Jillee Sexton (jesexton) So I've been under the impression that James Patterson is one of those quantity over quality writers and that was before I found out that he doesn't write his own books. I attempted to read Maximum Ride and could not get past the first few pages. It was just that bad. I also noticed that he has commercials. Really? You need to be on TV to sell your book?
In addition, I was a little surprised to see him in the only episode of Castle I ever watched. I was like, why is James Patterson here? Why not use an actual quality writer, like J.K. Rowling or Neil Gaiman or Orson Scott Card? I guess they were too busy writing to appear on Castle.


message 45: by Gloria (new)

Gloria | 4 comments At least Castle had Michael Connolly, too.


message 46: by stormhawk (new)

stormhawk reading NYPD Red because a friend i respect said it was great.

It isn't.


message 47: by [deleted user] (new)

So,a friend suggested me to try Patterson's PRIVATE series of novels since i like novels based on private eyes.Read two books in the series.Both are total crap.Worst storylines,slow -paced,boring plots everything sucks.I guess this happens when you become a brand name and want to put your name on every other novel that you can find.Well I am glad that I didnt read any of his Alex Cross,Women's Murder Club or Michael Bennett series.

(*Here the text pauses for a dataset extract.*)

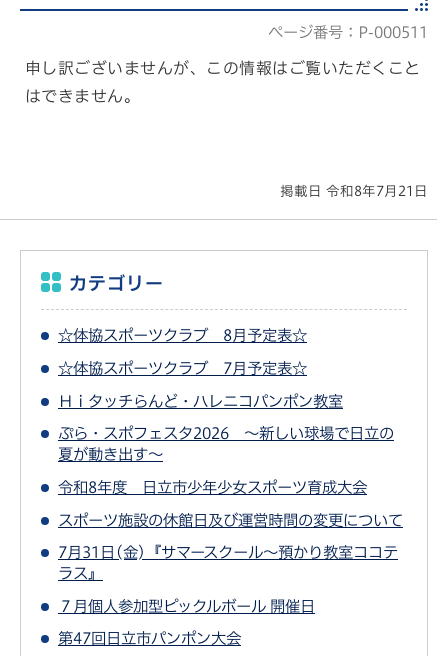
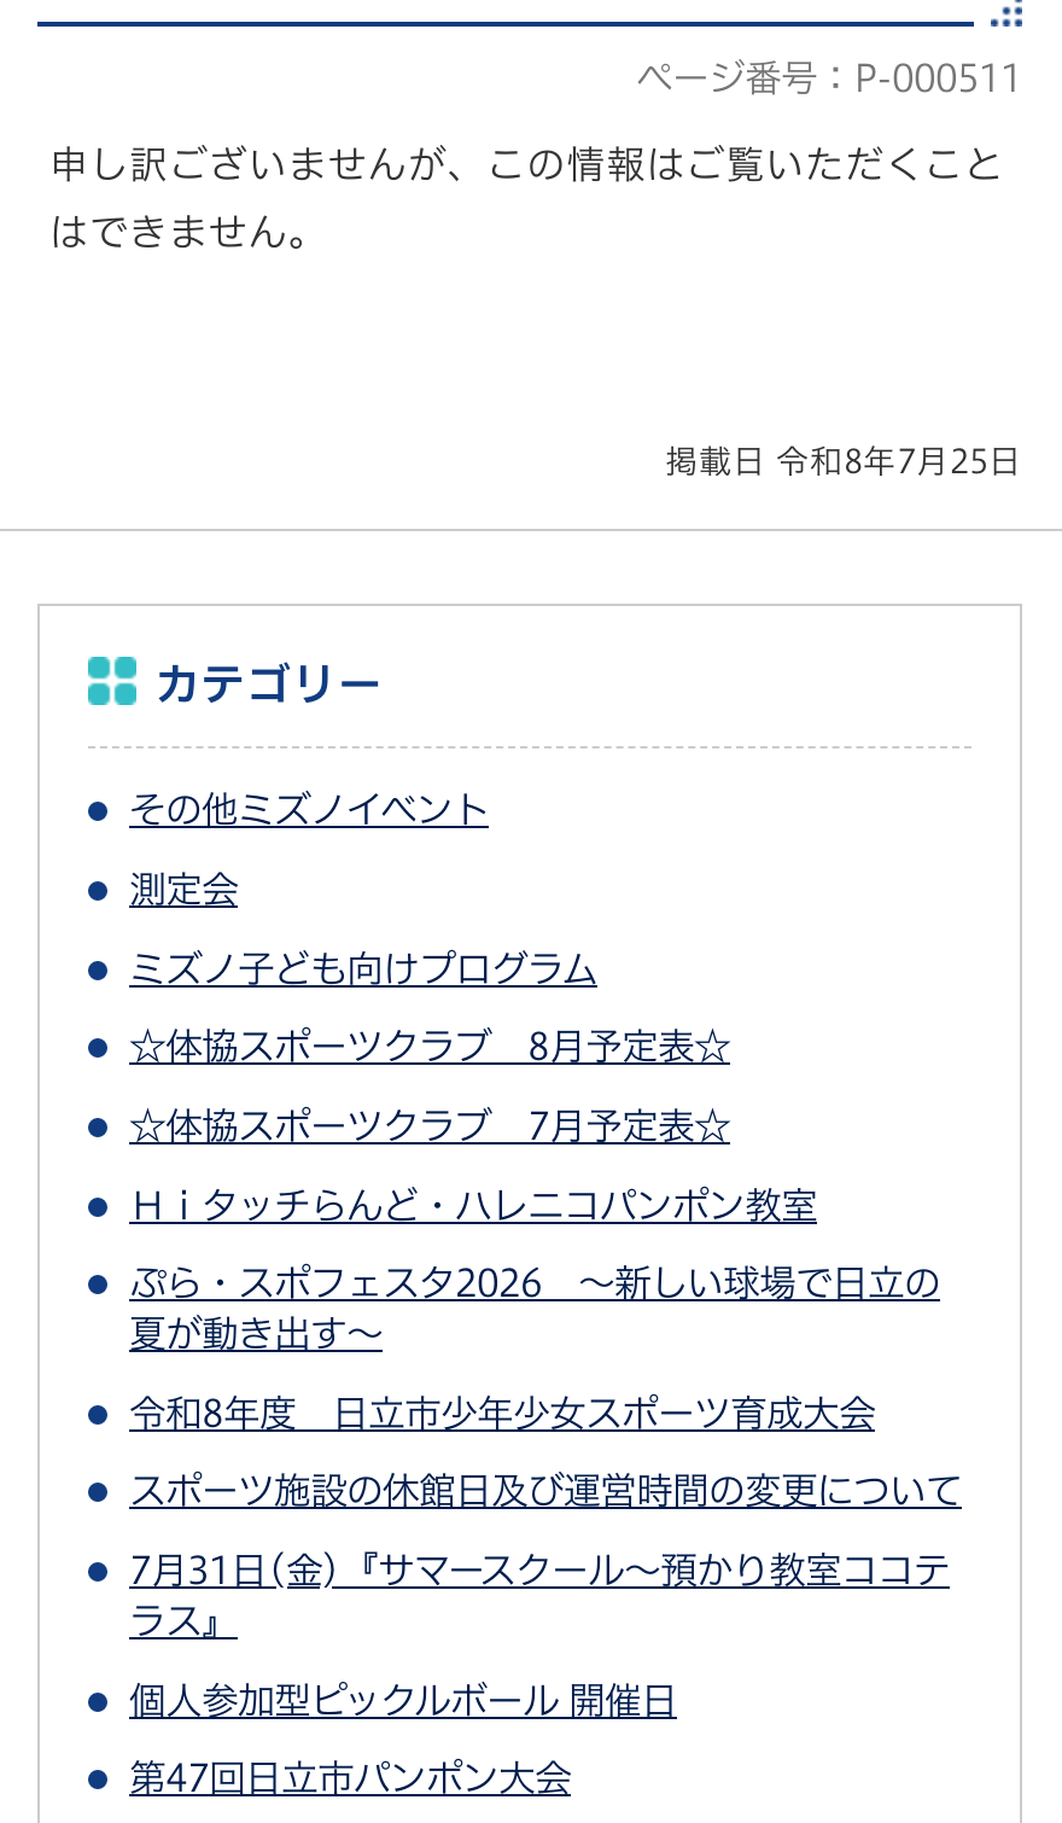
[280,184,428,198] 掲載日 令和8年7月21日 -> [665,445,1022,479] 掲載日 令和8年7月25日
none -> [129,791,597,987] その他ミズノイベント | 測定会 | ミズノ子ども向けプログラム
[58,598,315,614] ７月個人参加型ピックルボール 開催日 -> [129,1680,677,1718] 個人参加型ピックルボール 開催日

message 48: by Lady ♥ Belleza (new)

Lady ♥ Belleza (bella_foxx) You have plenty of company.


message 49: by Maxine (new)

Maxine (Booklover Catlady) (booklovercatlady) | 7 comments Can't stand his books. They all follow the same boring formula and are not well written. I heard he gets his plot ideas from people then just applies his formula too it. Some books are cringe worthy amateurish.


message 50: by Mazel (new)

Mazel (mazelseeker) | 1 comments I started collecting books back in 2012 because the first book I've got is Witch and Wizard by James Patterson and I totally love it. When I continue the series (Witch and Wizard series and Daniel X series) the first three books was good but when the 4th book of the Wizard and Wizard came out, it became a downfall. I was so disappointed that he ruined a good story. Especially the 5th book. I was completely disappointed and frustrated. James Patterson was my first favorite author and I grew tired of him. He also ruined the Daniel X series. I fell in love with the series but when the 5th book came out. That's it? That's the ending?! When the 6th book came out and read till the end. I completely waste my time reading it and totally NOT worth it. I was planning to read the Maximum Ride series but I'll pass. I'm sorry James Patterson, you were my favorite author back then but I'm tired of reading your work. The stories were great and enjoyable but I don't want to read anymore.